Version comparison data
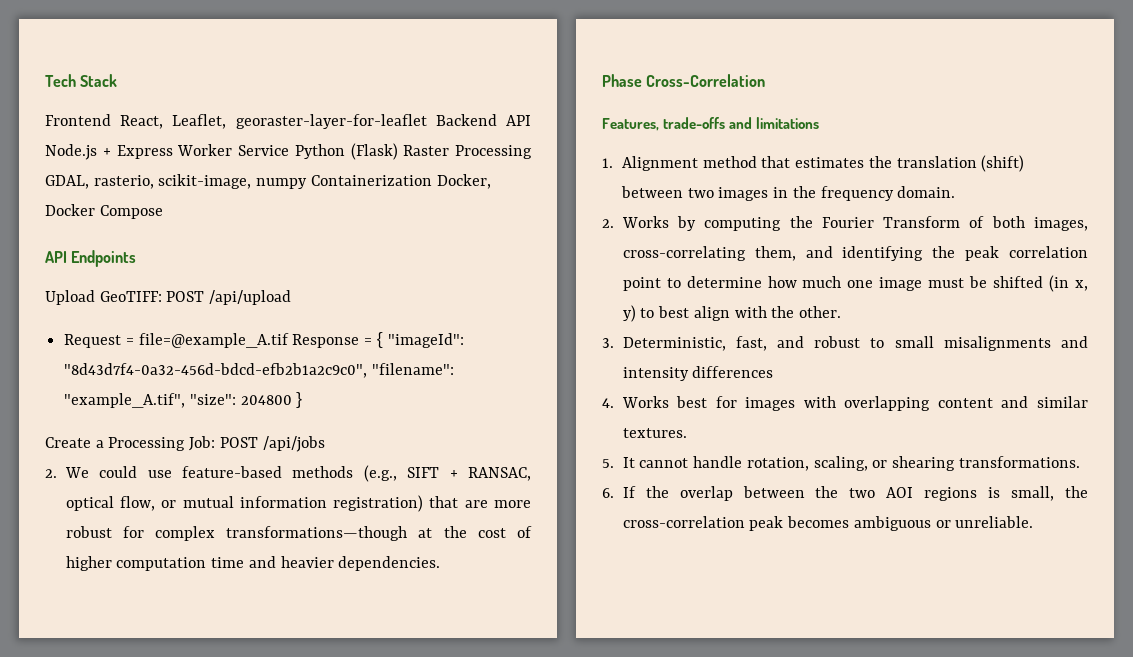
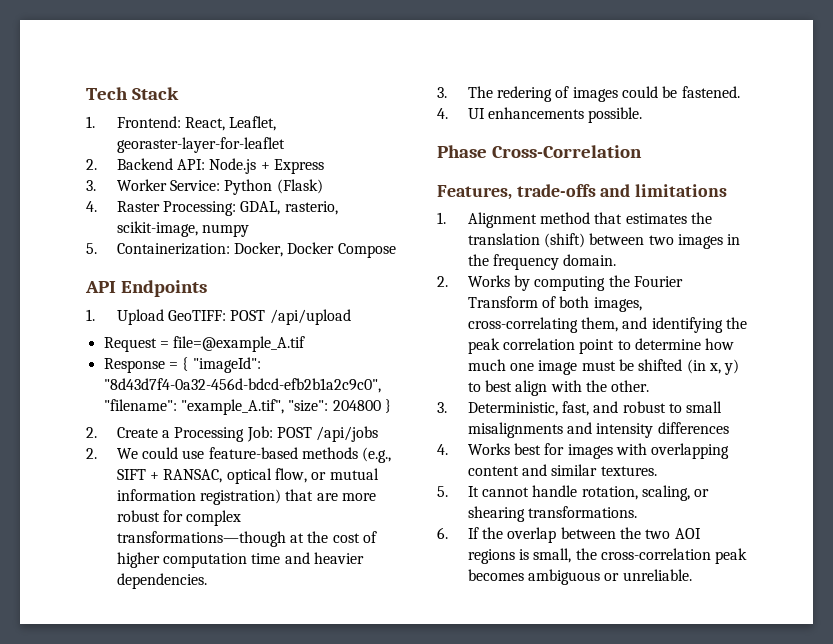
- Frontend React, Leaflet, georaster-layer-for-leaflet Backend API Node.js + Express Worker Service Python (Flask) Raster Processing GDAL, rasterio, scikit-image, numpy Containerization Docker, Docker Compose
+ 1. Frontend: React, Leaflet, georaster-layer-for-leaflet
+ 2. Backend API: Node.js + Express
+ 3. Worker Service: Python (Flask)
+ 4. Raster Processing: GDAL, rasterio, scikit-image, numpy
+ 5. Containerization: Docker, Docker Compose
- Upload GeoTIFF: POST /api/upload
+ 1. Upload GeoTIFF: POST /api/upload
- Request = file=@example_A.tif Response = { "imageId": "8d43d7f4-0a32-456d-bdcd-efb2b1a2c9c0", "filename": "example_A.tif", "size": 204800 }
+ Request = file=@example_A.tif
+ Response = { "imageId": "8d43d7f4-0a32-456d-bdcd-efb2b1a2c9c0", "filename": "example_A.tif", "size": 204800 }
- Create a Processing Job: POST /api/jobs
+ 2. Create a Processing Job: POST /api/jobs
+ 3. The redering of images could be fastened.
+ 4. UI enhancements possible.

...

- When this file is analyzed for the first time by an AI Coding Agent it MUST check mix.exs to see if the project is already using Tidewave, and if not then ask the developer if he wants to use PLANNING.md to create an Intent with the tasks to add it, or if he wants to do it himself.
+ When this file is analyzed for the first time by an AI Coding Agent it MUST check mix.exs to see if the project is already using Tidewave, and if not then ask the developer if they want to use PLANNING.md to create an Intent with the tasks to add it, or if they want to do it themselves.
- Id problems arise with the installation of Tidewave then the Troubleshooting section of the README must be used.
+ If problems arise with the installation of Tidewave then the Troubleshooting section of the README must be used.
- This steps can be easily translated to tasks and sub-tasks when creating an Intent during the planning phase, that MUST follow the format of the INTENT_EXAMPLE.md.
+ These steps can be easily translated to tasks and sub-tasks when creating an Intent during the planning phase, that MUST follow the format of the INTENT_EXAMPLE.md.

## TASK REQUIREMENTS
Could you set down, word for word, only the lines above from the line with "- Upload GeoTIFF: POST /api/upload" to the line with "UI enhancements possible.", including both?

## WRITTEN REPLY
- Upload GeoTIFF: POST /api/upload
+ 1. Upload GeoTIFF: POST /api/upload
- Request = file=@example_A.tif Response = { "imageId": "8d43d7f4-0a32-456d-bdcd-efb2b1a2c9c0", "filename": "example_A.tif", "size": 204800 }
+ Request = file=@example_A.tif
+ Response = { "imageId": "8d43d7f4-0a32-456d-bdcd-efb2b1a2c9c0", "filename": "example_A.tif", "size": 204800 }
- Create a Processing Job: POST /api/jobs
+ 2. Create a Processing Job: POST /api/jobs
+ 3. The redering of images could be fastened.
+ 4. UI enhancements possible.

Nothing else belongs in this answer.